Research

Working Papers

Abstract: This paper analyses the effect of rising competition from Chinese exports on the skill premium of Mexican plants. Using detailed product-plant-level production data from Mexico and bilateral product-level trade data for 1994-2007, we provide evidence that Mexican plants reduce their skill premium in response to increasing competition from Chinese exports, and the effect is more pronounced among non-exporting plants. Thus, we develop a model linking competition and wage inequality between skilled and unskilled workers by introducing these two types of labour to a model with heterogeneous firms and quality differentiation. Our model predicts that tougher competition leads plants to downgrade quality, which induces a decline in the wage difference between skilled and unskilled workers. We investigate this hypothesis empirically by analysing the effect of Chinese competition on the product quality of Mexican plants. Consistent with the fall in the skill premium, we document a downgrading impact of China's rise on Mexican plants' product quality and this quality downgrading is less intense for products sold in the foreign market. These findings provide empirical support for the predictions of our model.

Abstract: This paper studies how Asian developing countries respond to the rise of China in the US market using product-level bilateral trade data from BACI-CEPII dataset for the period from 1995 to 2015. In particular, I investigate the effect of competition from rising China's exports on value, quantity, and quality of exports from Asian developing countries in the US market. I find robust evidence that Chinese competition has a non-negative effect on value and quantity of exports from Bangladesh, Vietnam, and Sri Lanka but a negative effect on exports from Indonesia, Malaysia, Philippines, India, Pakistan, and Thailand. This difference in the effects on value and quantity of exports might arise from the difference in response with respect to product quality.
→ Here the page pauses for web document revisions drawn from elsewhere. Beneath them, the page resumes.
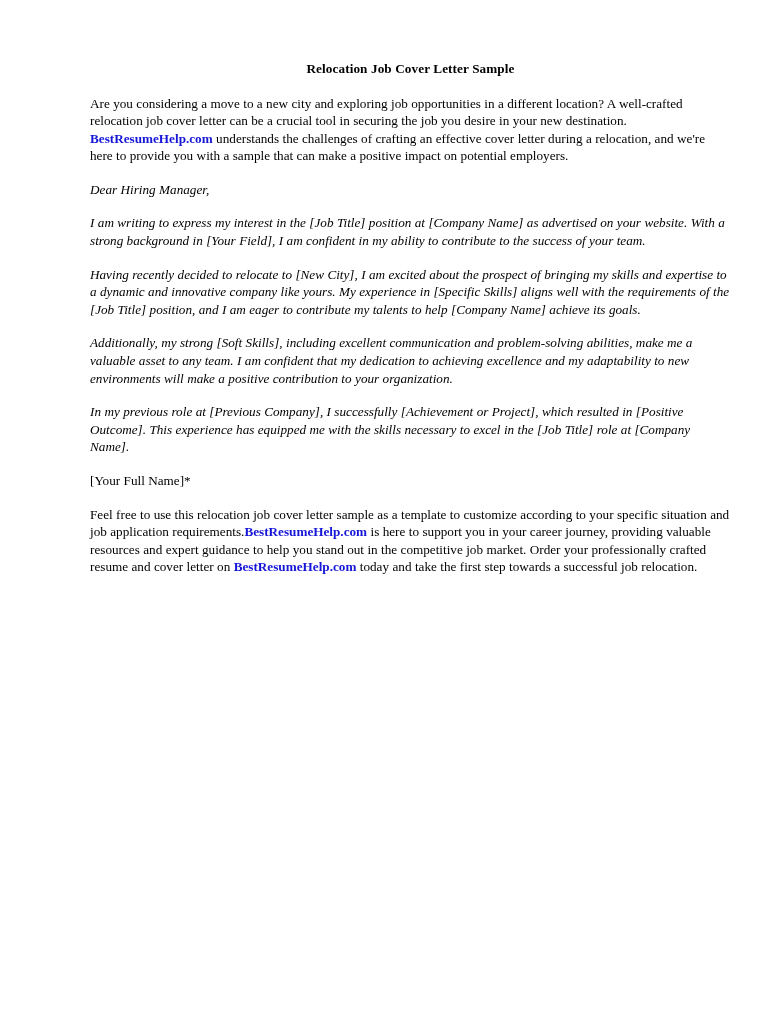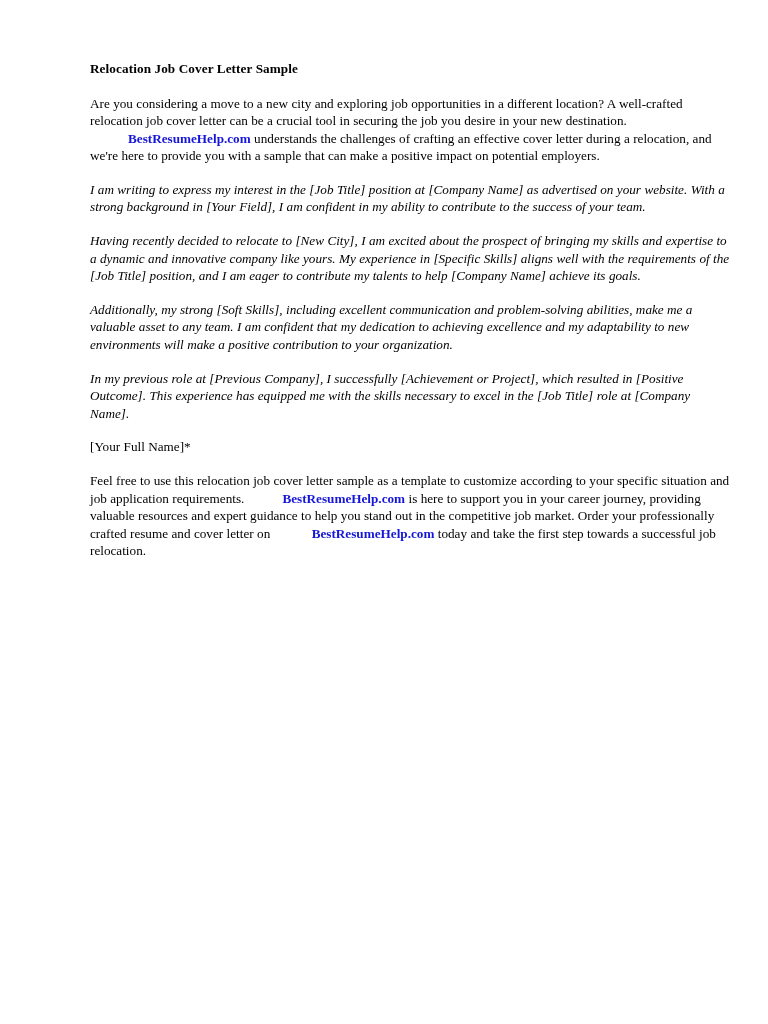--- a/index.html
+++ b/index.html
@@ -26,52 +26,53 @@
     left: 90px;
     top: 60px;
     width: 641px;
   }
   .doc-title {
     font-size: 13.2px;
     font-weight: bold;
     line-height: 17.5px;
     margin: 0 0 17px 0;
     letter-spacing: 0.1px;
+    text-align: center;
   }
   p.para {
     font-size: 13.2px;
     line-height: 17.6px;
     margin: 0 0 16px 0;
     text-align: left;
     word-spacing: 0.1px;
   }
   p.para.italic {
     font-style: italic;
   }
   .link {
     color: #1616d8;
     font-weight: bold;
     font-style: normal;
     white-space: nowrap;
-    margin-left: 38px;
   }
   .sig-name {
     font-style: normal;
   }
 </style>
 </head>
 <body>
 
 <div class="page">
   <div class="doc-body">
 
     <h1 class="doc-title">Relocation Job Cover Letter Sample</h1>
 
     <p class="para"><span>Are you considering a move to a new city and exploring job opportunities in a different location? A well-crafted relocation job cover letter can be a crucial tool in securing the job you desire in your new destination. </span><span class="link">BestResumeHelp.com</span><span> understands the challenges of crafting an effective cover letter during a relocation, and we're here to provide you with a sample that can make a positive impact on potential employers.</span></p>
 
+    <p class="para italic">Dear Hiring Manager,</p>
 
     <p class="para italic">I am writing to express my interest in the [Job Title] position at [Company Name] as advertised on your website. With a strong background in [Your Field], I am confident in my ability to contribute to the success of your team.</p>
 
     <p class="para italic">Having recently decided to relocate to [New City], I am excited about the prospect of bringing my skills and expertise to a dynamic and innovative company like yours. My experience in [Specific Skills] aligns well with the requirements of the [Job Title] position, and I am eager to contribute my talents to help [Company Name] achieve its goals.</p>
 
     <p class="para italic">Additionally, my strong [Soft Skills], including excellent communication and problem-solving abilities, make me a valuable asset to any team. I am confident that my dedication to achieving excellence and my adaptability to new environments will make a positive contribution to your organization.</p>
 
     <p class="para italic">In my previous role at [Previous Company], I successfully [Achievement or Project], which resulted in [Positive Outcome]. This experience has equipped me with the skills necessary to excel in the [Job Title] role at [Company Name].</p>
All countries upgrade product quality when facing tougher competition from China and more so for their comparative advantage products or products where China has a comparative advantage, but the rate of quality upgrading is higher for Bangladesh, Vietnam, and Sri Lanka. I also find that greater competitive pressure from China's exports leads to more quality upgrading for products close to the world quality frontier for Bangladesh, Vietnam, and Sri Lanka and for short-ladder products for Indonesia, Malaysia, Philippines, India, Pakistan, and Thailand.


Global Value Chains and Productivity: Micro Evidence from Estonia - IMF Working Paper No. 20/117, with Philippe Wingender and Cheikh A. Gueye

Abstract: We explore empirically the impact of GVC participation on productivity in Estonia using firm-level data from 2000 to 2016. We find that higher GVC participation at the industry level significantly boosts productivity at both the industry and the firm level. Frontier firms, large firms, and exporting firms also benefit more from GVC participation than non-frontier firms, small firms, and non-exporting firms. We also find that GVC participation of downstream industries has a negative correlation with productivity. Frontier firms and large firms benefit more from GVC participation of upstream industries, while non-frontier firms and small firms benefit more from GVC participation of downstream industries. Our results suggest that policies designed to promote participation in GVCs are important to raise aggregate productivity and potential growth in Estonia.